The sample size is generally dependent upon a number of factors such as type of statistics you are going to use for data analysis purpose, total number of items on all the scales, sampling frame etc. In general, it is recommended that your sample size should be at least 10 times of total number of items. If the participants are persons with a common health issue, the sample size should be more in order to obtain normality distribution. However, if the participants are persons with a rare disease, the sample size could be compromised with a justification for the same.
For sample size estimation calculating the effect size is the most important. The larger the effect size the smaller sample you need, and vice versa. However, in your case as you have only one patient group in a descriptive study, where you are not running compassion or correlation analyses, estimating the effect size might not be applicable. Some studies recommend sample by item role of thump for surveys, the recommendations ranged from 10 patients per survey item to 1 patient per survey item but the last is the lest recommended which will end with very small sample size. 10 patient per item is highly recommended but it depends on how rare is your target condition, where you can reduce the number if you face recruitment issues and justify in your paper.
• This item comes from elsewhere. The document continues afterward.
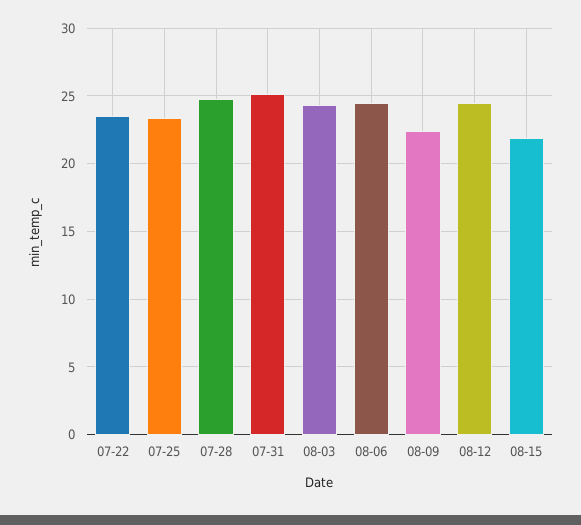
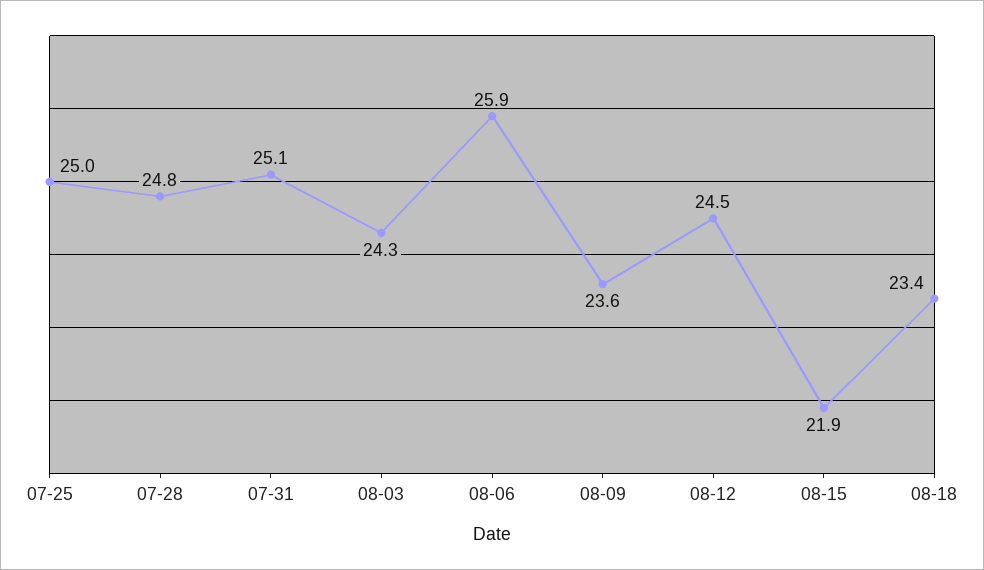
07-22: 23.5 -> none
07-25: 23.5 -> 25
08-06: 24.5 -> 25.9
08-09: 22.5 -> 23.6
08-18: none -> 23.4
John Paul Ben Silang, I think you need to think very carefully about what you are investigating, which will be reflected in your research questions. Rules of thumb such as 10 people for each item have been recommended for studies in which factor analyses are conducted, but I get the sense that you're not interested in factor analyses, so those rules of thumb might be inappropriate.
Furthermore (and I don't want to be disagreeable in terms of some of the above posts), "the larger the better" is not necessarily the best strategy when aiming for participants. If you can get the same results from a smaller sample, why inconvenience a lot more people and use up a lot more resources than you need to?
If I were you, I would look carefully at different sampling procedures (e.g., random sampling, stratified random sampling, etc.) in order to see what kind of sample might be best suited to your aims. A smaller number of people, appropriately sampled, might be much better than simply accessing a large number of people.
There are many ways to get the number you need. I use one simple way that requests knowing SD for the construct and negotiated level of marginal error with the founder. It is N95% = 1.96 x SD/H, with H representing one half of the marginal error (all values on the right side of equation need to be squared). SD of the construct you are about to measure is from your own pilot study or from some other relevant research. If you decide to go with more precision just include 2.58 instead 1,96 and your sample size will be larger for the difference between these two z-values. Hope this helps you.
Please define "descriptive survey." Are you just trying to measure something about your sample and not trying to infer anything, then, I guess 1. For example, if I want to know what a patient had for lunch, I survey them, find out. If you mean something else, or if you really plan to infer something from the data you collect, please say.